(Records from a data source)
* * *
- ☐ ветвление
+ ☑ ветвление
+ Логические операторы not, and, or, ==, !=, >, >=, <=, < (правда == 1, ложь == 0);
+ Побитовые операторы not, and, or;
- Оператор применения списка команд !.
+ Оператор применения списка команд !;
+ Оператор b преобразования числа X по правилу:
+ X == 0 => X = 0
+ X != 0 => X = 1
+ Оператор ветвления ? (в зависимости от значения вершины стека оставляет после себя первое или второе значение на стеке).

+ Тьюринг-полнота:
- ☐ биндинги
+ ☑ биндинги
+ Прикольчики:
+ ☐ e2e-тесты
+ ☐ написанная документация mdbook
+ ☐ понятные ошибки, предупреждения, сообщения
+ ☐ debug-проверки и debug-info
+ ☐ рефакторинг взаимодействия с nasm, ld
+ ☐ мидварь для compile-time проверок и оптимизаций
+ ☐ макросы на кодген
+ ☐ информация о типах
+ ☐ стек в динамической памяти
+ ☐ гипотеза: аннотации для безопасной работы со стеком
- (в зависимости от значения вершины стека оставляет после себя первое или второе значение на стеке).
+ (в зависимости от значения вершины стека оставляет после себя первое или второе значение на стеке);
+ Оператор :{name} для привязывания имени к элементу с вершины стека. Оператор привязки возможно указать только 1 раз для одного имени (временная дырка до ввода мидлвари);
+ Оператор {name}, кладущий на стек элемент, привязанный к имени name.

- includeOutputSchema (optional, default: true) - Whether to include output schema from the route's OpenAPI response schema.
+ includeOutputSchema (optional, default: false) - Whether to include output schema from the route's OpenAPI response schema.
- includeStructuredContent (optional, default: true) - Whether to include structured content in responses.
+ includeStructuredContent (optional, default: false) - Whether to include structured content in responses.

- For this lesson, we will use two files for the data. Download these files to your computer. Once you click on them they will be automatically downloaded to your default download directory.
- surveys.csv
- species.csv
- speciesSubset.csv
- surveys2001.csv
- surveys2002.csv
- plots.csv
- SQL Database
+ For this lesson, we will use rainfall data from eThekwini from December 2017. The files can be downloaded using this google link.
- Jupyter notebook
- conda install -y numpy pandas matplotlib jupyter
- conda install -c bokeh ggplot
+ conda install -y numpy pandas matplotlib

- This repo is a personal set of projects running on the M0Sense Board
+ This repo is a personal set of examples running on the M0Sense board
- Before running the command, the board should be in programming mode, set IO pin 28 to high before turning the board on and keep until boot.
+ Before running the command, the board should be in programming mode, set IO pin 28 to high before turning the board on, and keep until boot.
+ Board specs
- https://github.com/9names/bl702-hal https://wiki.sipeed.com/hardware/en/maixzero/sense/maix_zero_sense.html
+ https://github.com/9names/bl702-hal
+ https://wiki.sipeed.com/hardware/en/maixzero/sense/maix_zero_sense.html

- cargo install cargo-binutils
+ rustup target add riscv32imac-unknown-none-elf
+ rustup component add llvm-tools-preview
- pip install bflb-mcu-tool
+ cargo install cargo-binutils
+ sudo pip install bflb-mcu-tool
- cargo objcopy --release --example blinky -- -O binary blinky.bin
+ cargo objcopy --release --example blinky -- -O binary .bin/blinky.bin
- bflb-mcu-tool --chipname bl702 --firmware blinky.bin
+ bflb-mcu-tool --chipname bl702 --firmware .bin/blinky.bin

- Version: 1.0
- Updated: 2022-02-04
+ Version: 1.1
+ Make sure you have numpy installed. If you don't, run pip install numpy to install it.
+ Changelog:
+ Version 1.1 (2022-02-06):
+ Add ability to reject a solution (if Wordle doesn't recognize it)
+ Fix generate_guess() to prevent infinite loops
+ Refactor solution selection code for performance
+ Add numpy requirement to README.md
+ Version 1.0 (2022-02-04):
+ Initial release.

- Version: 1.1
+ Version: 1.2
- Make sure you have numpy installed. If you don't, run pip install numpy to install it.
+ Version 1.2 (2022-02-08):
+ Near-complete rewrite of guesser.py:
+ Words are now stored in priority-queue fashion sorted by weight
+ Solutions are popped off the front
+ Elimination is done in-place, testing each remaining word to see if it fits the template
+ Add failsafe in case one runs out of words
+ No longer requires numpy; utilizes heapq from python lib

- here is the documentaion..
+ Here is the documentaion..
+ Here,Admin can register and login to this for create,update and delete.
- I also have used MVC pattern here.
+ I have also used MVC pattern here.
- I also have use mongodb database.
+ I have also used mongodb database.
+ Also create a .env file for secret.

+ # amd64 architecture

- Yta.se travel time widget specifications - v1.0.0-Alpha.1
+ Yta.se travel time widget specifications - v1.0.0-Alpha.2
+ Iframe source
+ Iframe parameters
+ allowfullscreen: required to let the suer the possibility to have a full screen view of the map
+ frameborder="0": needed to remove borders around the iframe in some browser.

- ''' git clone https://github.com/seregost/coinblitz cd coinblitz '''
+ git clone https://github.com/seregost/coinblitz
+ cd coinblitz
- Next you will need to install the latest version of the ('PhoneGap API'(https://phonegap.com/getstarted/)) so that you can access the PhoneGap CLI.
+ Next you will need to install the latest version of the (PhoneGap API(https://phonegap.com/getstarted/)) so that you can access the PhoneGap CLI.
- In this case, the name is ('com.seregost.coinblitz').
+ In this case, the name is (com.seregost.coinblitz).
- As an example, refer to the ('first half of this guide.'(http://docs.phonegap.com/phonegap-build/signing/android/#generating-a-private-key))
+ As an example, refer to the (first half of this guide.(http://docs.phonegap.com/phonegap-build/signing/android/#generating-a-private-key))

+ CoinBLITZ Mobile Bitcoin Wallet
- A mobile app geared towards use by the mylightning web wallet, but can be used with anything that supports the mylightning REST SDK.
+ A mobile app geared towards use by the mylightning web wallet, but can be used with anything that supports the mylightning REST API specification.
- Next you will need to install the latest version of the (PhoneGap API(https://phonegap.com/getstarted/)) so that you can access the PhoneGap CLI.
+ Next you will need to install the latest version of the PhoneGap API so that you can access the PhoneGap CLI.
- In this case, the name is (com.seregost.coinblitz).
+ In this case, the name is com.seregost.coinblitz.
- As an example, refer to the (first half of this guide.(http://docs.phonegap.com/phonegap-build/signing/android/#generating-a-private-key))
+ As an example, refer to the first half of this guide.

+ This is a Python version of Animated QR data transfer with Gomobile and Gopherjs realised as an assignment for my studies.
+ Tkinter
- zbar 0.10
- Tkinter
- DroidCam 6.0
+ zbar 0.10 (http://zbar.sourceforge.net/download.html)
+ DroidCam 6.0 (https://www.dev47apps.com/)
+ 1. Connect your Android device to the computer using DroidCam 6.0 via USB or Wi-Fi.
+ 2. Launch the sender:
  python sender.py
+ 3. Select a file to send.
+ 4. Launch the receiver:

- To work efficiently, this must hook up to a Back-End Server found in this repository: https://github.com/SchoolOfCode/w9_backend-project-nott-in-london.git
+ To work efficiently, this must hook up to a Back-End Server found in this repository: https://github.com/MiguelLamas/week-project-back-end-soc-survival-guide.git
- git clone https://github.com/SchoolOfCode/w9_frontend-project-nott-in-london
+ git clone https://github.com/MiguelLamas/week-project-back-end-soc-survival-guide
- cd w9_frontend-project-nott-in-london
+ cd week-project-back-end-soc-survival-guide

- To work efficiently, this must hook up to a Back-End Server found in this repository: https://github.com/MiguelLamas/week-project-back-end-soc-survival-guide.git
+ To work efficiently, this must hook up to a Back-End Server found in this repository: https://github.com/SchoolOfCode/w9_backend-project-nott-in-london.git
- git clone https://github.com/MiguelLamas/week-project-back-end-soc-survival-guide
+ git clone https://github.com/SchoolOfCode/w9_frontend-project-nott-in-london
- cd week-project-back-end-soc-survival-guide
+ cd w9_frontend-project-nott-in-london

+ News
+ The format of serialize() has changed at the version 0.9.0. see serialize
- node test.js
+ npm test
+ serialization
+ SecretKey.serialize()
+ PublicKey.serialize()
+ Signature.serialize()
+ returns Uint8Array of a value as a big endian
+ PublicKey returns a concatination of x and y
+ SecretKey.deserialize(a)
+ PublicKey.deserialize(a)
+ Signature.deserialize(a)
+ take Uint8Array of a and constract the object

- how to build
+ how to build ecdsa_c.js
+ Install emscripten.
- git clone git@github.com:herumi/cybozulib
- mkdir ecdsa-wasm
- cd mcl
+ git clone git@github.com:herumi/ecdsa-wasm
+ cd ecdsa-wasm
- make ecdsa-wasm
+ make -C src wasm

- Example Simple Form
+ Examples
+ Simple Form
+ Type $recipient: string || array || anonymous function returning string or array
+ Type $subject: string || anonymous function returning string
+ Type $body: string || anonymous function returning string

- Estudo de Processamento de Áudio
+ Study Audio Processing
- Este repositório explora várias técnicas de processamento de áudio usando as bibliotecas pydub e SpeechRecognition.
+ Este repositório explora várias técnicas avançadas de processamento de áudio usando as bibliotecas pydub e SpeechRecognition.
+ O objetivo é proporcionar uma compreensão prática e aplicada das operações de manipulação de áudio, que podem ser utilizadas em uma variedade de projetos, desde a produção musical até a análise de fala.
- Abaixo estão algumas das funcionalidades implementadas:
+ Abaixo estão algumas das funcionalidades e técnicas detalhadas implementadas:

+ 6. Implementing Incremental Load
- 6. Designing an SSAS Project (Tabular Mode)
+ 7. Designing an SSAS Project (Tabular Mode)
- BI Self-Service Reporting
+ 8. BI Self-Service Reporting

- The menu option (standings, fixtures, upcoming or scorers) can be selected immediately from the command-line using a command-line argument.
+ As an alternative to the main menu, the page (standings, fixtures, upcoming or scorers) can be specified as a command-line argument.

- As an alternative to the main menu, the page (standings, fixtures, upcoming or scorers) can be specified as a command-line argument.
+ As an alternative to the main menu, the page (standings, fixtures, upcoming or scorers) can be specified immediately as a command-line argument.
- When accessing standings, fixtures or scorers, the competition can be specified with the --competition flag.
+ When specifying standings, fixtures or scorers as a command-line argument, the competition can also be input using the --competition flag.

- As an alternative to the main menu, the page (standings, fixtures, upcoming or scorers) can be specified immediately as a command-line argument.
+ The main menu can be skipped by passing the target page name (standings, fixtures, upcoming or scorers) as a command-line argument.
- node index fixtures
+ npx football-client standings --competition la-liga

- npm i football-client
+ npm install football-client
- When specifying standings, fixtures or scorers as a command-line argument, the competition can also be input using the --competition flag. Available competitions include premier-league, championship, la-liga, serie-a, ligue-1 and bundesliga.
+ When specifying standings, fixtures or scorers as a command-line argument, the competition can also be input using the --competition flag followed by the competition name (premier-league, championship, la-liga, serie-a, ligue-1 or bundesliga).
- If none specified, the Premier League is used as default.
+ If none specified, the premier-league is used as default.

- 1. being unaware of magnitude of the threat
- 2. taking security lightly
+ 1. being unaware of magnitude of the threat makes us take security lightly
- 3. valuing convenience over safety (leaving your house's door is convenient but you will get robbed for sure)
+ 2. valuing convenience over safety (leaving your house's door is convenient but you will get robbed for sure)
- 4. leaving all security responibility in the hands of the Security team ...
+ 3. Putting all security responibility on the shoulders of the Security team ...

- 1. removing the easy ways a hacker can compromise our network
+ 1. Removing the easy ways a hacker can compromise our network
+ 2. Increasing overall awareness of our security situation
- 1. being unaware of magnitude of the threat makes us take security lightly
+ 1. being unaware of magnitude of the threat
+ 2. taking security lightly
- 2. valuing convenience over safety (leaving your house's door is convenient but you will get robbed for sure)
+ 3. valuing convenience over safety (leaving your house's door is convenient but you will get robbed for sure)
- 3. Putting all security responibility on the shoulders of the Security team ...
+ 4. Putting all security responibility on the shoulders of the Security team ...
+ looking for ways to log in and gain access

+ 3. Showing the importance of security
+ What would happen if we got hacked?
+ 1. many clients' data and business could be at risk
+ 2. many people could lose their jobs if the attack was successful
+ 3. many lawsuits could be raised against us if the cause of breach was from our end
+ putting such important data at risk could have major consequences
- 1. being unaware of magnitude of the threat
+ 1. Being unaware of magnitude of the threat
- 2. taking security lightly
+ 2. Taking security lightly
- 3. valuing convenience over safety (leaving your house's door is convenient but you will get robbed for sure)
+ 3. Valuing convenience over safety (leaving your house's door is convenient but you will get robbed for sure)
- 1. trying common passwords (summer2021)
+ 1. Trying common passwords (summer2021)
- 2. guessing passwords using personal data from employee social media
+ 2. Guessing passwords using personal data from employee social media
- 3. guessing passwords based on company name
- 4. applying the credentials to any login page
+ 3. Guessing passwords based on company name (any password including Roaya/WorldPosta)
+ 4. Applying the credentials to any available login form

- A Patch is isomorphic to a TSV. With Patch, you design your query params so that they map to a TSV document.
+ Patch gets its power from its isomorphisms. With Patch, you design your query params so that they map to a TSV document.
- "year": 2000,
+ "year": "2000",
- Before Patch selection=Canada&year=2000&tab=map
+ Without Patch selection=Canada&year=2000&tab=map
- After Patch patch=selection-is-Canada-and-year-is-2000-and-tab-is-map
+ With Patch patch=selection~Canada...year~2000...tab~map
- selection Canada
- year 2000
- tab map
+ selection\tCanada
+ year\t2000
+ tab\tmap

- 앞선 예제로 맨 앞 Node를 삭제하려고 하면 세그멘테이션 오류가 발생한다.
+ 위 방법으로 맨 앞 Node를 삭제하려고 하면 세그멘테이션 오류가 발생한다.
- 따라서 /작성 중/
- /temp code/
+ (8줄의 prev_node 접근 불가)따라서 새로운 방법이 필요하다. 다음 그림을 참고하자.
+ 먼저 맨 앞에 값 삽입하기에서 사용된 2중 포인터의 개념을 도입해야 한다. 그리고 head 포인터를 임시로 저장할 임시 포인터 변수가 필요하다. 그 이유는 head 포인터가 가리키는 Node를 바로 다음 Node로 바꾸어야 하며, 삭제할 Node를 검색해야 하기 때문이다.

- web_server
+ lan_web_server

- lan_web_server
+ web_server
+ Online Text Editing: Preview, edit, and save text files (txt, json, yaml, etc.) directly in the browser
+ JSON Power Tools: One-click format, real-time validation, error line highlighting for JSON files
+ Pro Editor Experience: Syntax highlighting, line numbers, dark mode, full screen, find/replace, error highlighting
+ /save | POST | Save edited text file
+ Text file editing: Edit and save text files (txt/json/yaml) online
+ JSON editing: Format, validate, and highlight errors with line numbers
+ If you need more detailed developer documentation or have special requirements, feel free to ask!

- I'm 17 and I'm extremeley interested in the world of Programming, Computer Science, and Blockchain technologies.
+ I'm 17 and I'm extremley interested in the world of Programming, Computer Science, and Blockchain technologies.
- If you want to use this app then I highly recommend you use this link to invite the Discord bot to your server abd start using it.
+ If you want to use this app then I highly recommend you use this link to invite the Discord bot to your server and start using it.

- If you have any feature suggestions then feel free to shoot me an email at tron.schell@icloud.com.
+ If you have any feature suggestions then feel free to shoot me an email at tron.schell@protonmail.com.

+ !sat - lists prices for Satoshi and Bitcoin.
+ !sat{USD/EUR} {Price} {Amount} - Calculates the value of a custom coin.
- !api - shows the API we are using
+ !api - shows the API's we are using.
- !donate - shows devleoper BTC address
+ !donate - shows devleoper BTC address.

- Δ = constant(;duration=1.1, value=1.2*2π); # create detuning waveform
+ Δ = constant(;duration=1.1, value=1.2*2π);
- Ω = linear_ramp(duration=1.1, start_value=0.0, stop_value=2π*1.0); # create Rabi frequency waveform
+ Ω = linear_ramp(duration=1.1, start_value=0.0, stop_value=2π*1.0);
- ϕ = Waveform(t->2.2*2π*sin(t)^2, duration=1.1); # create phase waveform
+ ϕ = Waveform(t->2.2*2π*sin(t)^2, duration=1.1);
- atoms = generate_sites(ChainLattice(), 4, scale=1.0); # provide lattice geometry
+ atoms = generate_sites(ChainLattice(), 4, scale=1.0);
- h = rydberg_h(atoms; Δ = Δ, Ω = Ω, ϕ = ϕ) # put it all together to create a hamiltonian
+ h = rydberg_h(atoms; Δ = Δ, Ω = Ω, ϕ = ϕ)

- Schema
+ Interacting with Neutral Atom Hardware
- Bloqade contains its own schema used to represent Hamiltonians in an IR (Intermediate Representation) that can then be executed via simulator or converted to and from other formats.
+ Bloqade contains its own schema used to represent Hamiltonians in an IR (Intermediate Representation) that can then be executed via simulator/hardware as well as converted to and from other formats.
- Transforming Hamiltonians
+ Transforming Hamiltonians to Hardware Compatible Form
* * *
**TASK REQUIREMENTS:** Your task is to repeat the records exactly. Begin at their first line and stop after the line containing "до ввода мидлвари);".

**ANSWER FOR THE TASK:**
- ☐ ветвление
+ ☑ ветвление
+ Логические операторы not, and, or, ==, !=, >, >=, <=, < (правда == 1, ложь == 0);
+ Побитовые операторы not, and, or;
- Оператор применения списка команд !.
+ Оператор применения списка команд !;
+ Оператор b преобразования числа X по правилу:
+ X == 0 => X = 0
+ X != 0 => X = 1
+ Оператор ветвления ? (в зависимости от значения вершины стека оставляет после себя первое или второе значение на стеке).

+ Тьюринг-полнота:
- ☐ биндинги
+ ☑ биндинги
+ Прикольчики:
+ ☐ e2e-тесты
+ ☐ написанная документация mdbook
+ ☐ понятные ошибки, предупреждения, сообщения
+ ☐ debug-проверки и debug-info
+ ☐ рефакторинг взаимодействия с nasm, ld
+ ☐ мидварь для compile-time проверок и оптимизаций
+ ☐ макросы на кодген
+ ☐ информация о типах
+ ☐ стек в динамической памяти
+ ☐ гипотеза: аннотации для безопасной работы со стеком
- (в зависимости от значения вершины стека оставляет после себя первое или второе значение на стеке).
+ (в зависимости от значения вершины стека оставляет после себя первое или второе значение на стеке);
+ Оператор :{name} для привязывания имени к элементу с вершины стека. Оператор привязки возможно указать только 1 раз для одного имени (временная дырка до ввода мидлвари);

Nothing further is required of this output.